The latest studies have shown that the intestinal microbiota can indirectly affect the immune microenvironment of brain tumors, especially gliomas, by regulating systemic immune responses. (109) Microbial metabolites and the cytokine network mediated by them have been found to regulate the polarization state of tumor-associated macrophages, the infiltration ability of T cells, and the local immunosuppression state of tumors. Although the research on the gut-brain-immune axis in the field of glioma is still in its early stages, this direction can provide new targets for immunotherapy. Zebrafish have potential in studying host-microbe interactions, and their innate immune system is highly conserved with humans.

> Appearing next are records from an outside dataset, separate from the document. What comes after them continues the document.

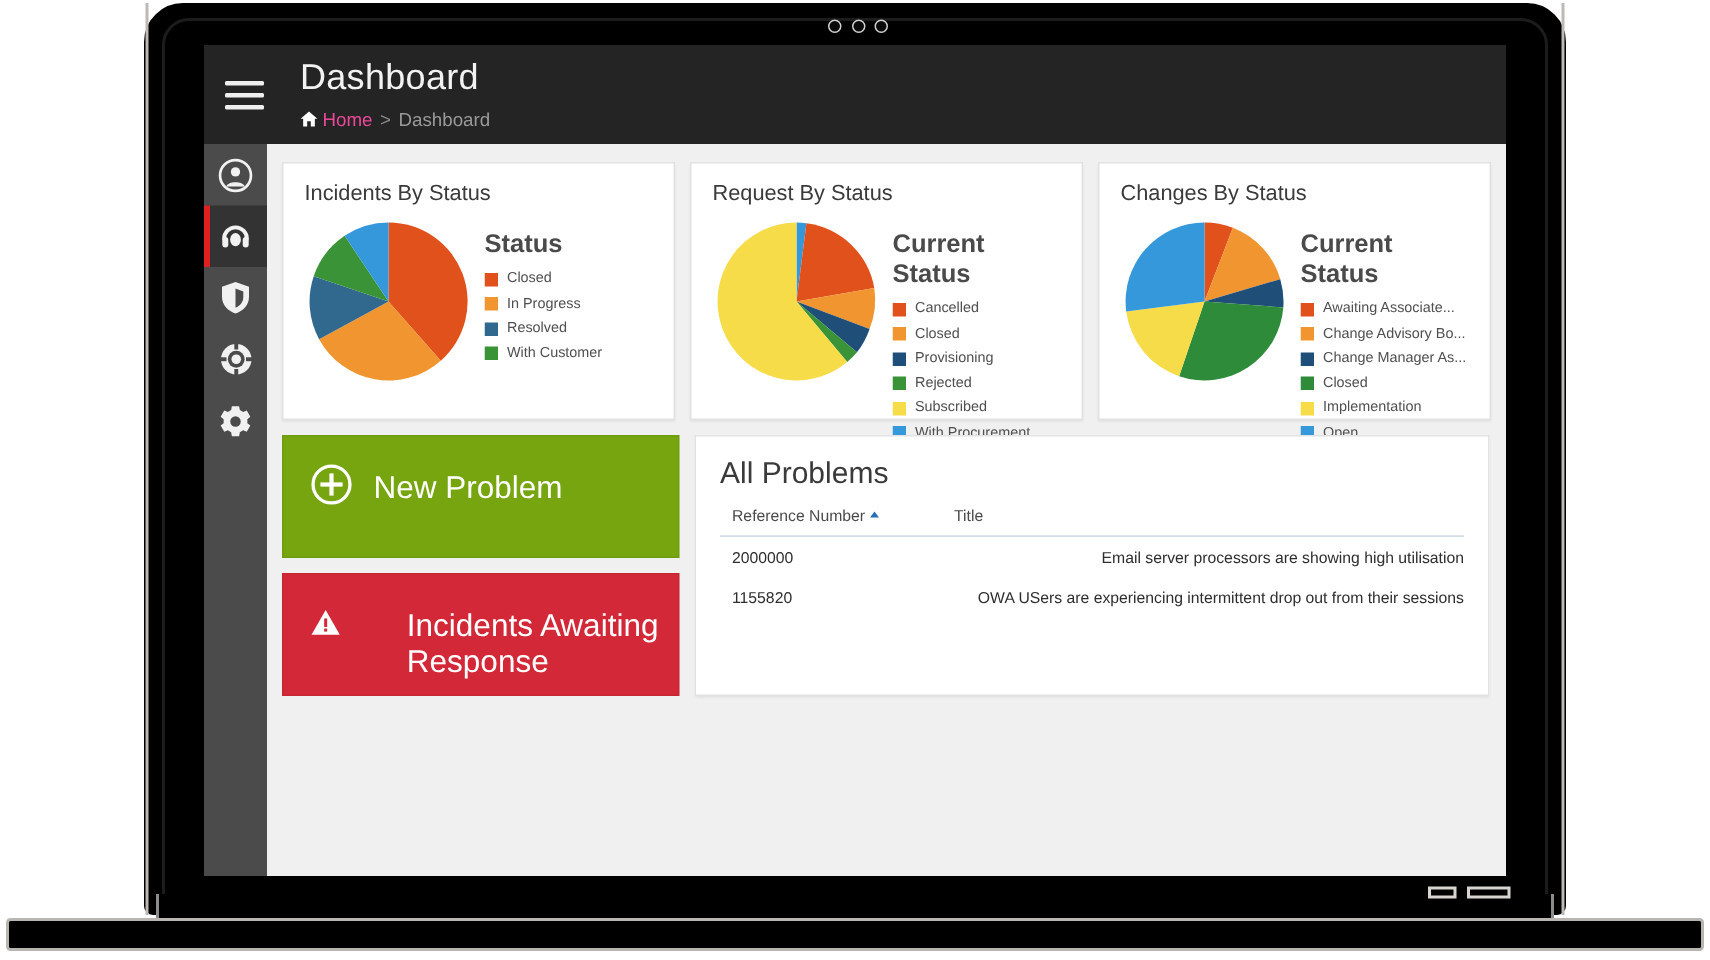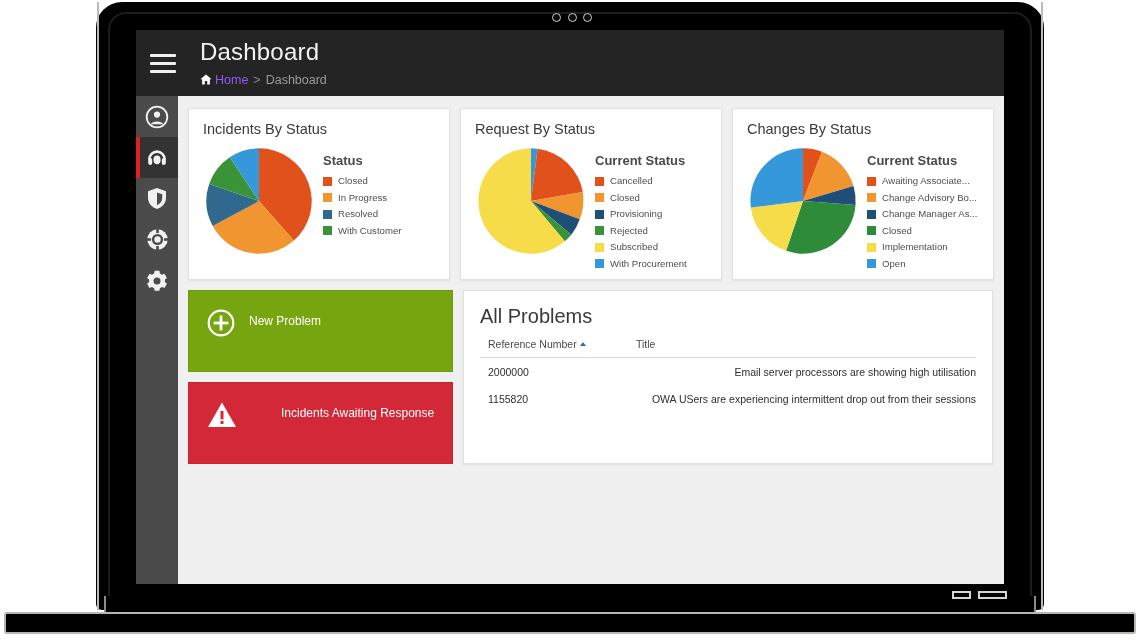"Home" .crumb-home { color: #8b5cf6 -> #ec4899 }
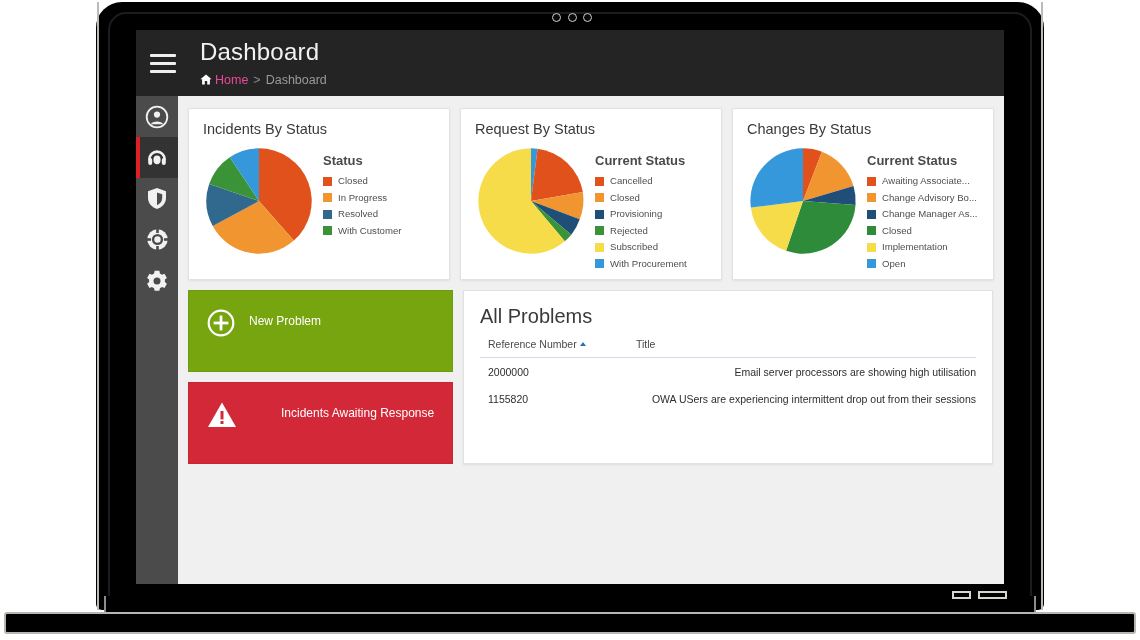"Status" .legend-title { font-size: 13px -> 17px }
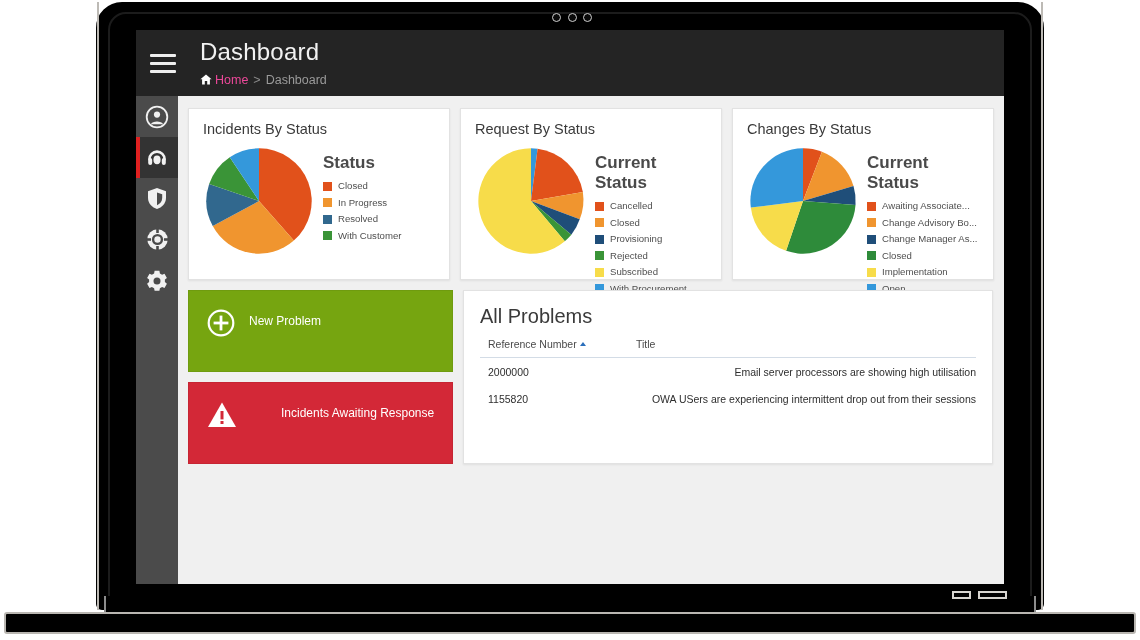"New Problem" .tile-label { font-size: 12px -> 21px }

In the future, introducing microbial manipulation technologies (such as germ-free zebrafish and colonization models) into zebrafish glioma models is expected to further clarify how microbial signals shape the immune landscape of glioma.

Through these studies, zebrafish models have proven to be powerful tools for both understanding the complex TME and for therapeutic screening. They provide unique opportunities to study glioma progression in real-time, evaluate the efficacy of novel treatment regimens, and explore cutting-edge drug delivery methods, all while reducing the need for more complex and costly mammalian models.